Metabolic syndrome (MS) is characterized by the presence of at least three of the following alterations: enlargement of the waist diameter, higher levels of arterial pressure, low density lipoprotein cholesterol and glycemia, and reduction of high density lipoprotein cholesterol. The prevalence of MS reaches 23% in young adults, a percentage that increases with age. People with MS have a greater risk of suffering from cardiovascular disease (CVD). The physiopathologic alterations now found to exist in MS are diverse; among them is endothelial dysfunction, which triggers atherogenic lesions and hypercoagulability characterized by alterations of the coagulation factors and the regulatory proteins of fibrinolysis such as the plasminogen activator inhibitor (PAI-1). The increase in oxidative stress and/or the reactive oxygen species in patients with MS is partially related to the oxidation state of the lipoproteins, especially of the low density lipoproteins. This fact favors atherogenesis. Moreover, the oxidative stress produces alterations in the production of adipokines, cytokines secreted by the adipose tissues.
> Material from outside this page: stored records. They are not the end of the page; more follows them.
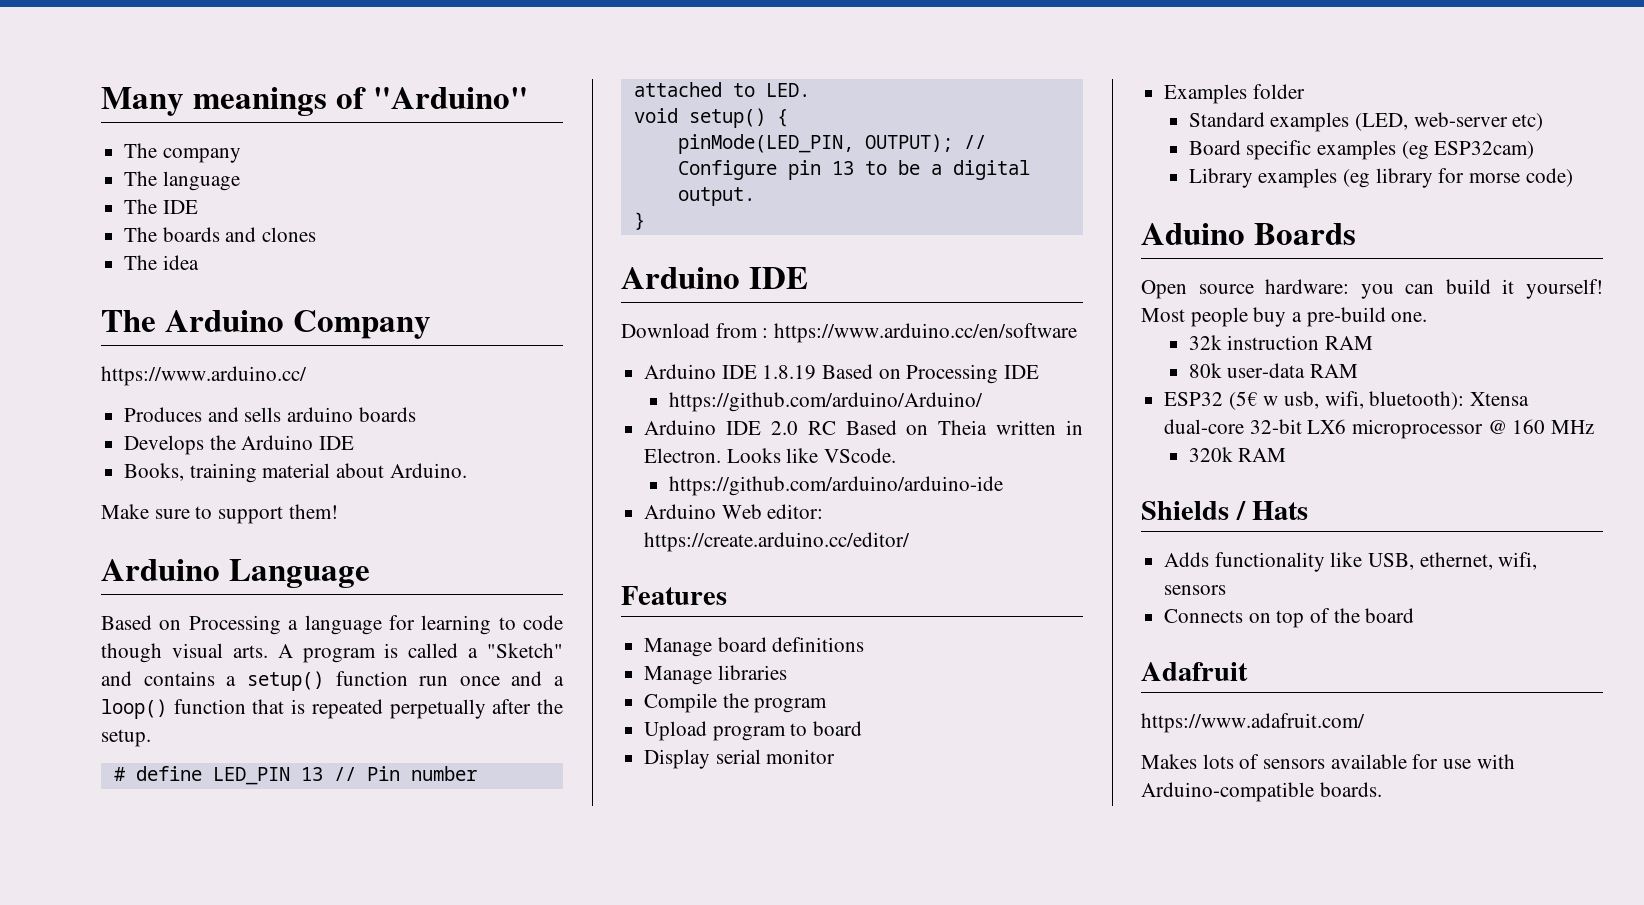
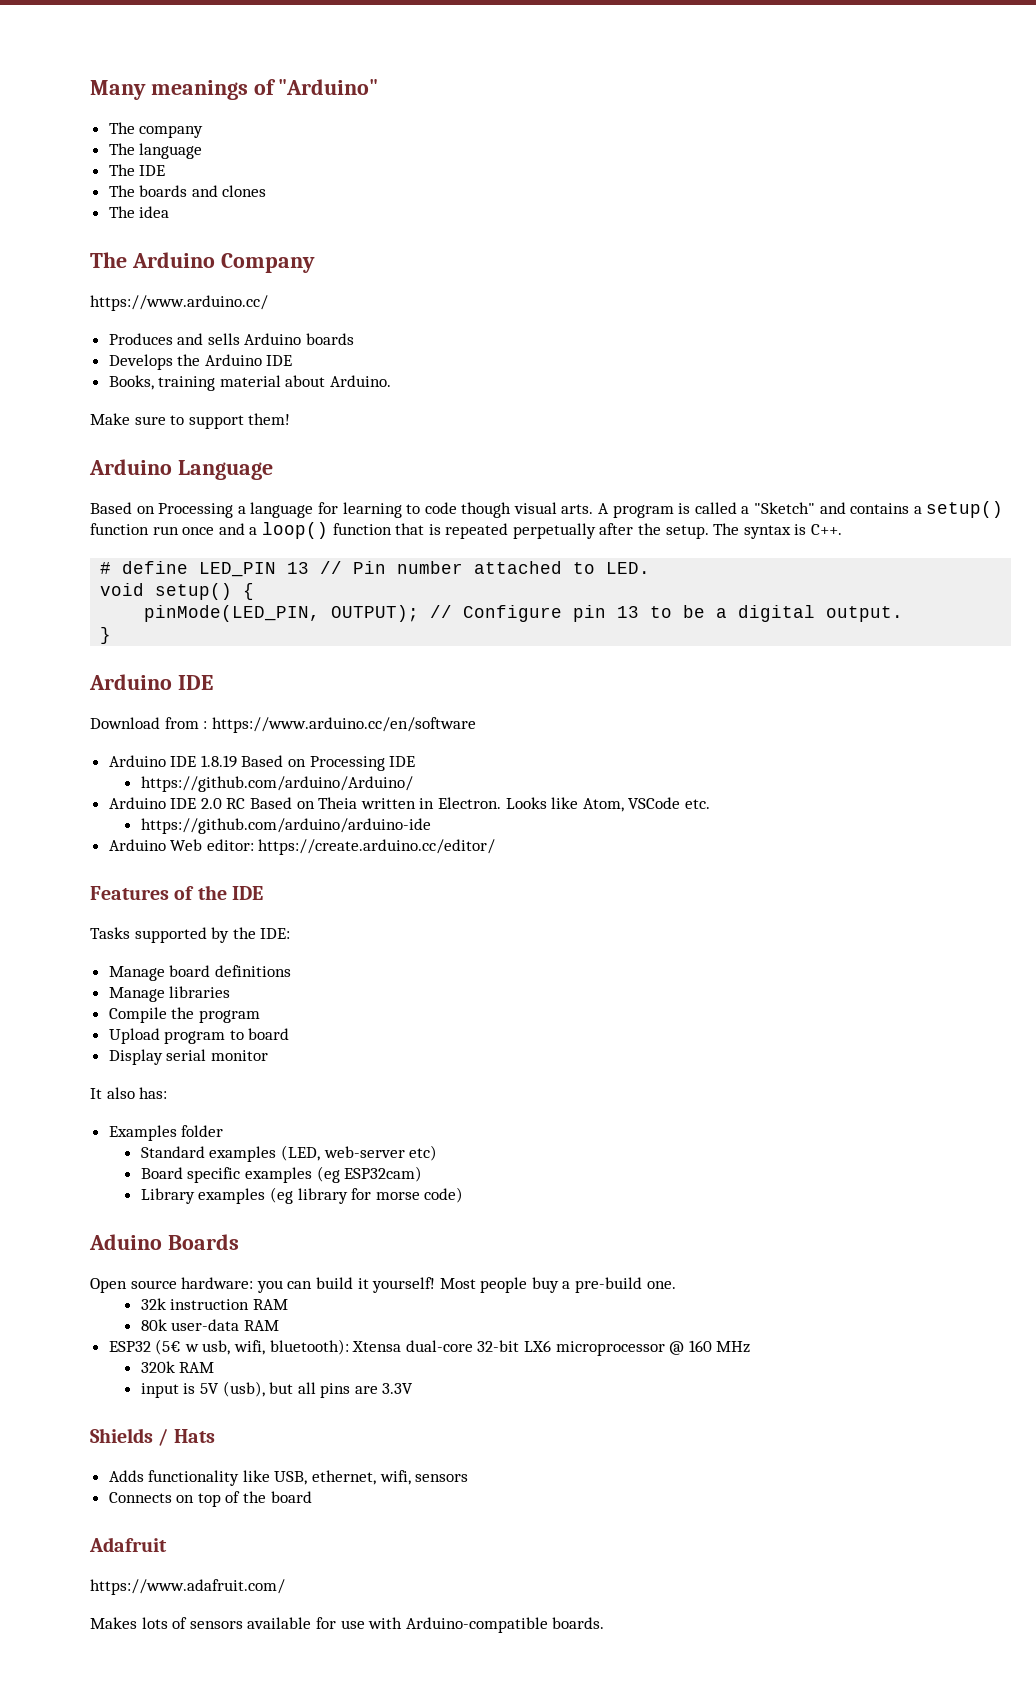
[287,407,354,422] arduino -> [244,333,302,345] Arduino
(151, 738) none -> [713,523,843,539] The syntax is C++.
[824,448,897,463] VScode. -> [582,797,710,812] Atom, VSCode etc.
(727, 595) none -> [174,885,264,900] [90,927,291,943] of the IDE // Tasks supported by the IDE:
(836, 756) none -> [90,1087,168,1099] // It also has:
(1287, 455) none -> [140,1381,414,1398] // input is 5V (usb), but all pins are 3.3V

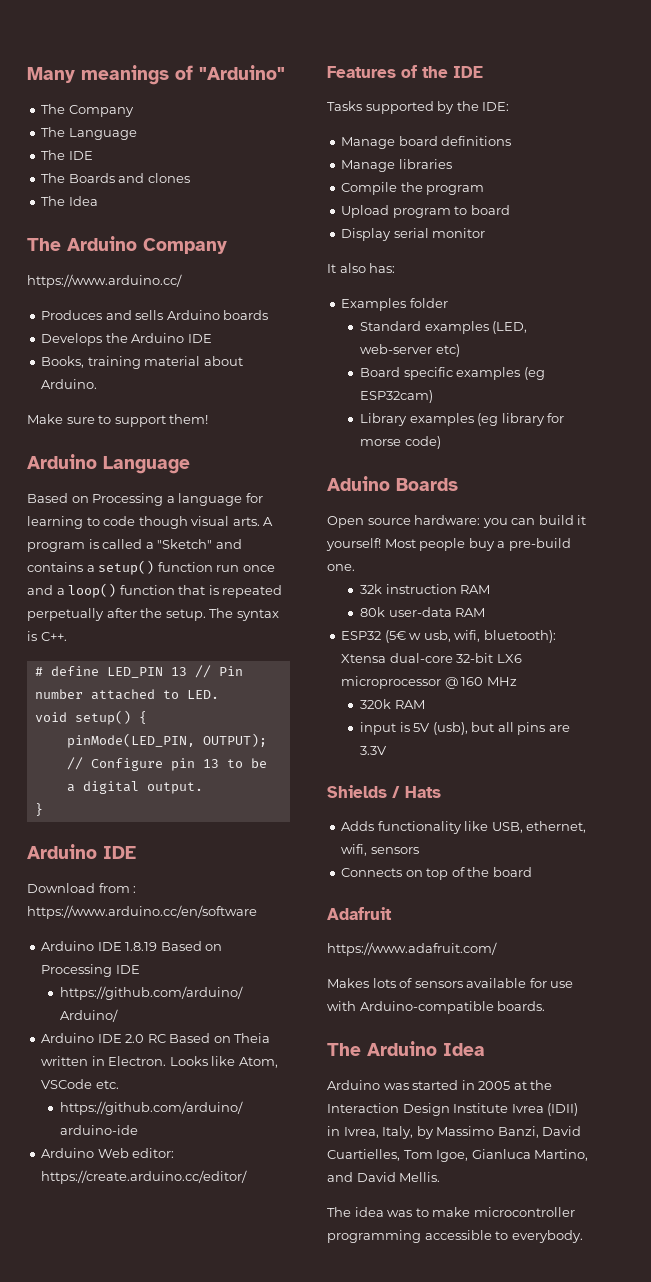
[139,125,204,138] [108,143,203,159] company // The language -> [68,105,134,117] [41,127,137,140] Company // The Language
[139,185,188,197] boards -> [68,173,115,183] Boards
[139,206,170,218] idea -> [68,196,98,206] Idea
(605, 1623) none -> [327,1041,485,1056] [327,1080,553,1090] [327,1103,579,1116] [327,1126,582,1139] [327,1149,589,1162] [327,1172,441,1182] [327,1207,575,1217] [327,1230,583,1243] // The Arduino Idea // Arduino was started in 2005 at the Interaction Design Institute Ivrea (IDII) in Ivrea, Italy, by Massimo Banzi, David Cuartielles, Tom Igoe, Gianluca Martino, and David Mellis. // The idea was to make microcontroller programming accessible to everybody.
The abnormality in the transport of lipoprotein diminishes the catabolism of the very low density lipoprotein (VLDL) and increases the catabolism of the high density lipoprotein (HDL), which creates insulin resistance. This process is associated with a lower concentration of adiponectin that in turn regulates the catabolism of VLDL and HDL; consequently increasing the flow of fatty acids from the adipose tissue to the liver and muscles. The proinflammatory cytokines, among them tumor necrosis factor alpha (TNF-alpha), are of great importance in MS regulating different processes and molecules such as PAI-1. PAI-1 is controlled by the group of transcription factors peroxisome proliferator-activated receptor (PPAR), especially by PPAR gamma and alpha ligands. In summary, MS includes multiple alterations related to insulin resistance at several levels: hepatic, muscular, adipose and vascular tissue (endothelium). The exact mechanism that underlies the relationship between MS and CVD are not sufficiently known yet; pathogenic explanations are lacking for the mechanisms relating metabolic factors to insulin resistance and the association with the development of atherosclerosis and thrombosis. MS alterations and the main aspects related to homeostasis alterations are examined in this report.

摘要

代谢综合征(MS)的特征是存在以下至少三种改变:腰围增大、动脉压升高、低密度脂蛋白胆固醇和血糖水平升高,以及高密度脂蛋白胆固醇降低。MS在年轻人中的患病率达到23%,且该百分比随年龄增长而增加。患有MS的人患心血管疾病(CVD)的风险更高。目前发现MS中存在的生理病理改变多种多样;其中包括内皮功能障碍,它会引发动脉粥样硬化病变和高凝状态,其特征是凝血因子和纤维蛋白溶解调节蛋白(如纤溶酶原激活物抑制剂(PAI-1))的改变。MS患者氧化应激和/或活性氧物质的增加部分与脂蛋白的氧化状态有关,尤其是低密度脂蛋白。这一事实有利于动脉粥样硬化的发生。此外,氧化应激会导致脂肪组织分泌的细胞因子(脂联素)产生改变。脂蛋白转运异常会减少极低密度脂蛋白(VLDL)的分解代谢,增加高密度脂蛋白(HDL)的分解代谢,从而产生胰岛素抵抗。这一过程与脂联素浓度降低有关,脂联素进而调节VLDL和HDL的分解代谢;因此增加了脂肪酸从脂肪组织流向肝脏和肌肉的流量。促炎细胞因子,其中包括肿瘤坏死因子α(TNF-α),在MS中对调节不同过程和分子(如PAI-1)非常重要。PAI-1受过氧化物酶体增殖物激活受体(PPAR)转录因子组的控制,尤其是受PPARγ和α配体的控制。总之,MS在多个层面包括与胰岛素抵抗相关的多种改变:肝脏、肌肉、脂肪和血管组织(内皮)。MS与CVD之间关系的确切机制尚不完全清楚;对于代谢因素与胰岛素抵抗之间的机制以及与动脉粥样硬化和血栓形成发展的关联,缺乏致病解释。本报告探讨了MS的改变以及与体内稳态改变相关的主要方面。